**Requirement:**
Return only the count of lines in the listing below where the word "align" appears.

+---+

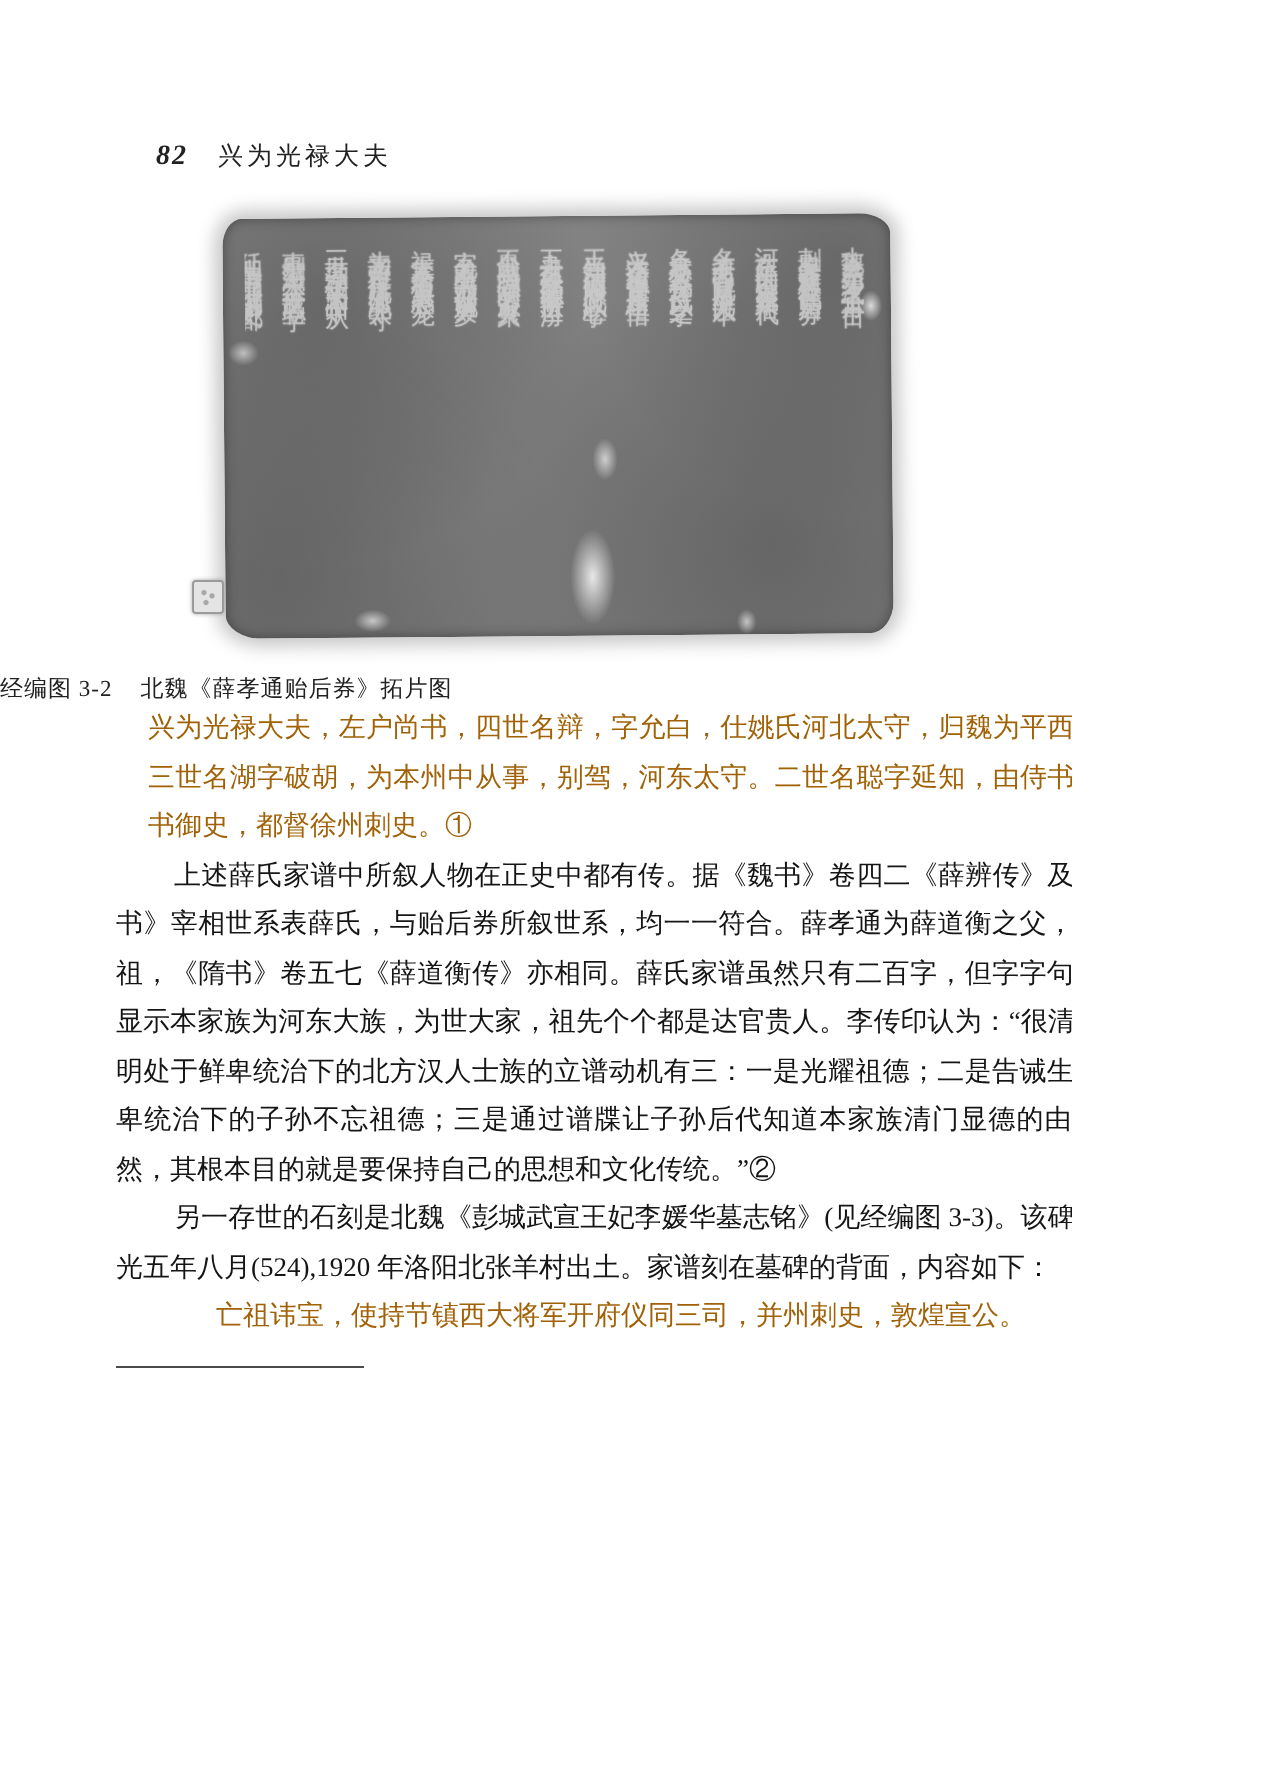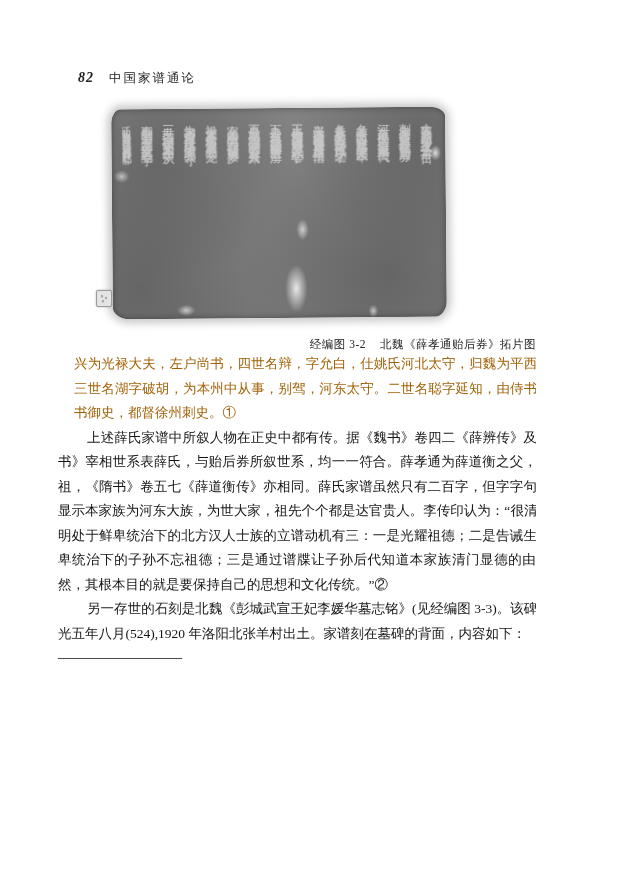--- a/index.html
+++ b/index.html
@@ -107,7 +107,7 @@
 
   <div class="page-header">
     <span class="page-num">82</span>
-    <span class="book-title">中国家谱通论</span>
+    <span class="book-title">兴为光禄大夫</span>
   </div>
 
   <div class="figure-block">

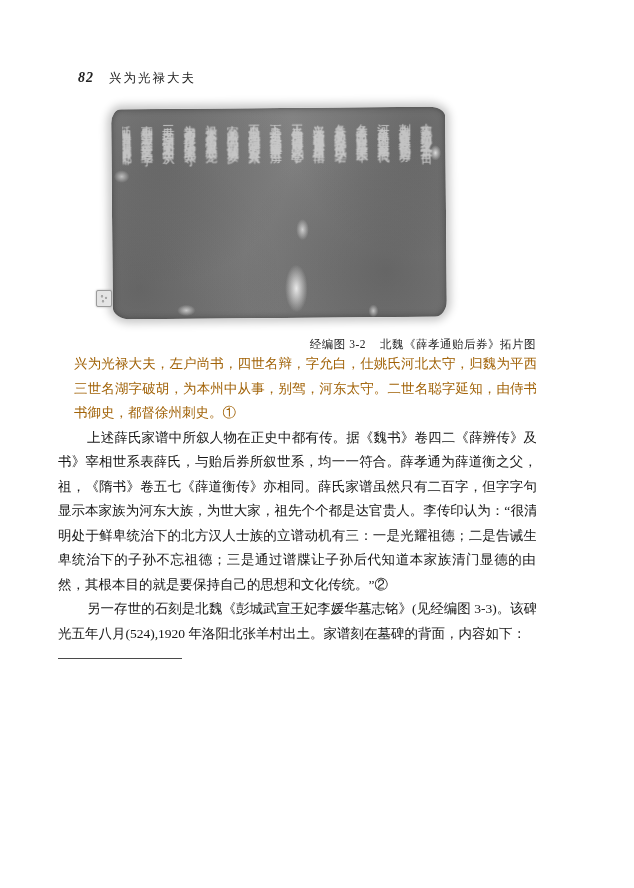--- a/index.html
+++ b/index.html
@@ -75,7 +75,7 @@
       radial-gradient(circle at 40% 75%, #a7a7a7 1px, transparent 1.6px);
   }
   .figure-caption {
-    margin-top:11px; text-align:right;
+    margin-top:11px; text-align:left;
     font-size:11.5px; color:#222; letter-spacing:.5px;
   }
   .figure-caption .cap-label { margin-right:14px; }

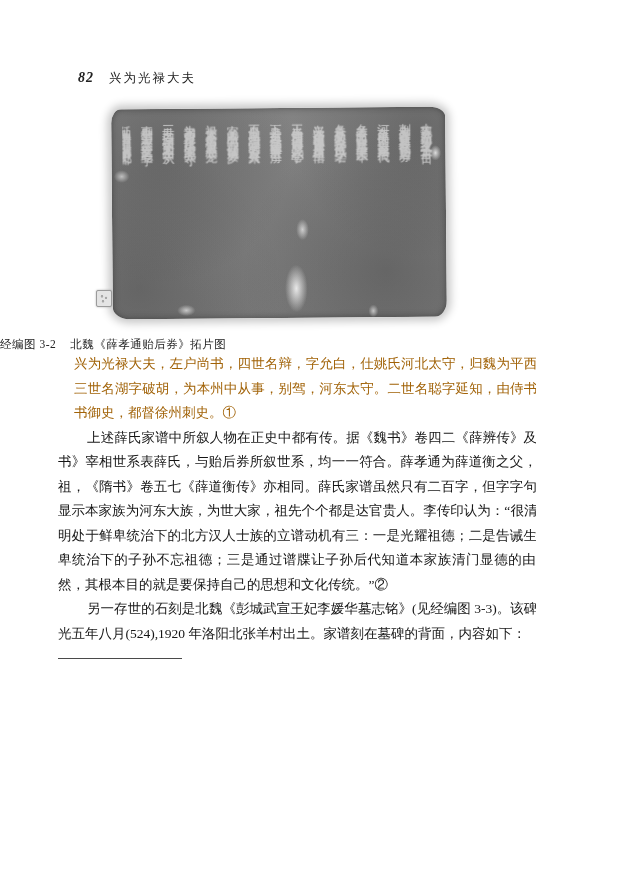--- a/index.html
+++ b/index.html
@@ -141,6 +141,7 @@
     <p class="quote-kai">兴为光禄大夫，左户尚书，四世名辩，字允白，仕姚氏河北太守，归魏为平西将军。三世名湖字破胡，为本州中从事，别驾，河东太守。二世名聪字延知，由侍书郎迁侍书御史，都督徐州刺史。①</p>
     <p class="para-indent">上述薛氏家谱中所叙人物在正史中都有传。据《魏书》卷四二《薛辨传》及《新唐书》宰相世系表薛氏，与贻后券所叙世系，均一一符合。薛孝通为薛道衡之父，薛收之祖，《隋书》卷五七《薛道衡传》亦相同。薛氏家谱虽然只有二百字，但字字句句都在显示本家族为河东大族，为世大家，祖先个个都是达官贵人。李传印认为：“很清楚地说明处于鲜卑统治下的北方汉人士族的立谱动机有三：一是光耀祖德；二是告诫生活于鲜卑统治下的子孙不忘祖德；三是通过谱牒让子孙后代知道本家族清门显德的由来。当然，其根本目的就是要保持自己的思想和文化传统。”②</p>
     <p class="para-indent">另一存世的石刻是北魏《彭城武宣王妃李媛华墓志铭》(见经编图 3-3)。该碑刻于正光五年八月(524),1920 年洛阳北张羊村出土。家谱刻在墓碑的背面，内容如下：</p>
+    <p class="quote-line quote-kai">亡祖讳宝，使持节镇西大将军开府仪同三司，并州刺史，敦煌宣公。</p>
 
     <hr class="footnote-rule">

+---+

**Result for this task:**
2